La objeción del realista moral: ¿realmente cambia o solo aplicamos mejor los principios?
Algunos filósofos, como Martha Nussbaum o los neoaristotélicos contemporáneos, matizan el cambio. Siguiendo a Aristóteles, sostienen que hay un telos humano (florecimiento) y ciertos bienes objetivos (vida, salud, comunidad, juego, razón práctica). Lo que cambia no es la moralidad fundamental, sino nuestra comprensión de cómo aplicarla a situaciones complejas. Por ejemplo, el principio de «no matarás» no ha cambiado, pero sí su aplicación: hoy consideramos inmoral matar en un duelo, pero no necesariamente en defensa propia proporcionada. Los cambios históricos (abolición de la esclavitud, reconocimiento de derechos LGBT) serían, desde esta óptica, extensiones coherentes de principios universales como la dignidad o la justicia, no invenciones nuevas.
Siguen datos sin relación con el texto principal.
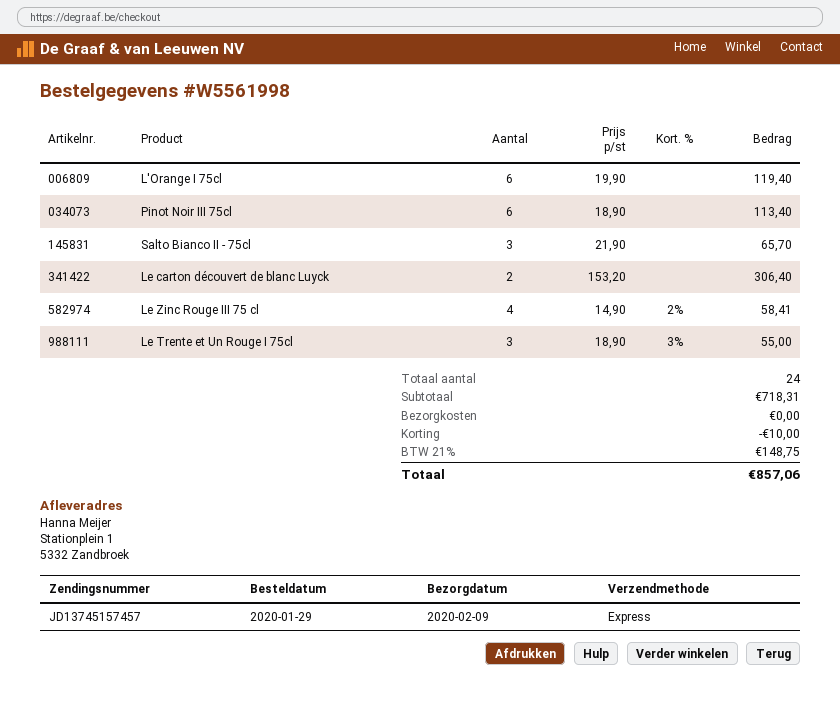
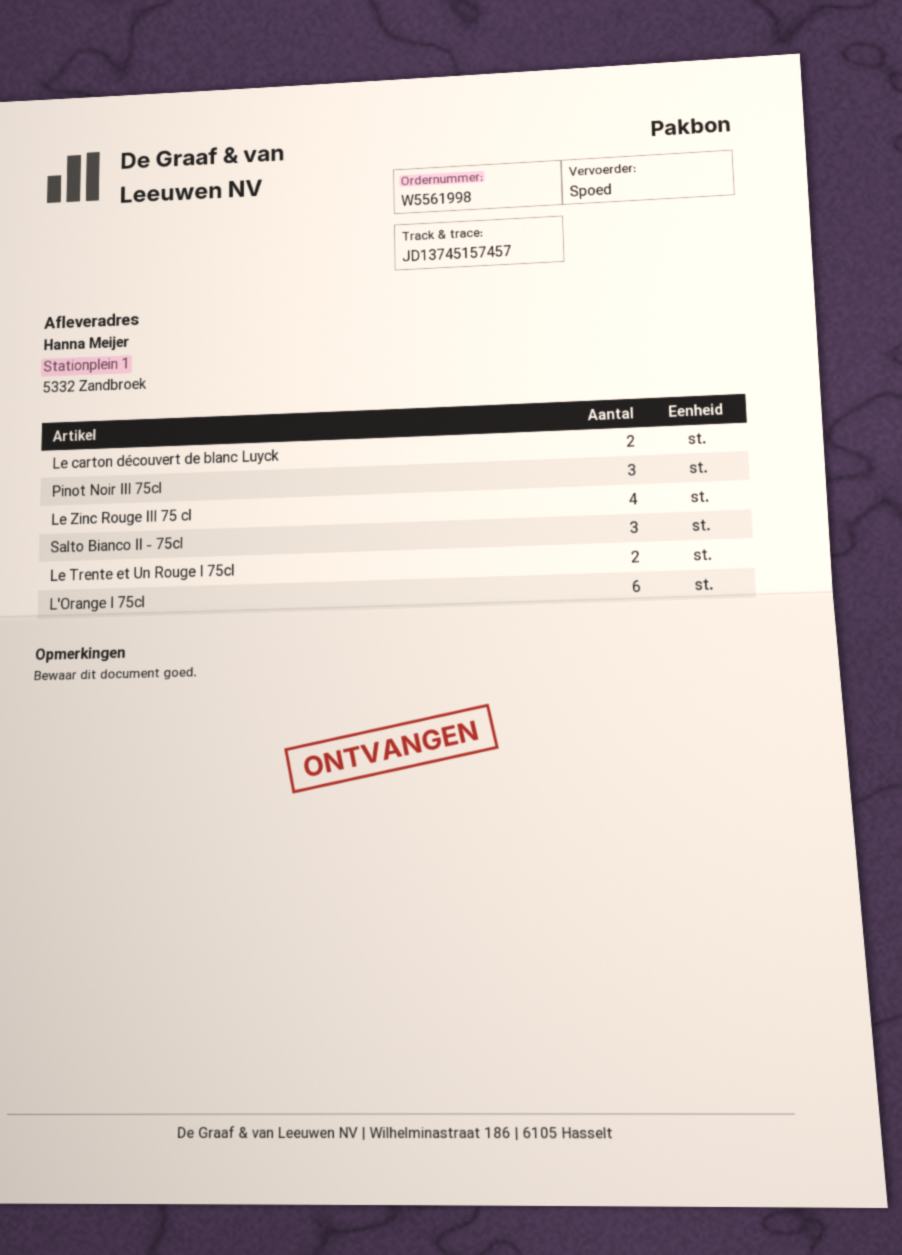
Pinot Noir III 75cl: 6 -> 3
Le Trente et Un Rouge I 75cl: 3 -> 2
El cambio es innegable, pero su naturaleza se debate
La evidencia histórica demuestra que las sociedades cambian sus códigos morales, a veces de forma radical. Pero la interpretación filosófica de este hecho es divergente. Los relativistas (Nietzsche) ven en ello la prueba de que no hay verdades morales eternas; los progresistas racionalistas (Kant) ven un acercamiento gradual a la moral universal; los dialécticos (Hegel, Marx) ven un proceso necesario guiado por contradicciones internas; y los realistas moderados (Nussbaum) interpretan el cambio como una profundización en principios ya presentes. Quizás la respuesta más equilibrada sea la siguiente: la morales (conjunto de normas, costumbres y emociones morales de una época) cambian inevitablemente; pero la moralidad como capacidad humana de distinguir el bien del mal y de someter las acciones a principios, descansa sobre fundamentos antropológicos que, si bien son interpretados históricamente, no se disuelven por completo en el relativismo. El debate, en todo caso, sigue abierto y es tan viejo como la filosofía misma.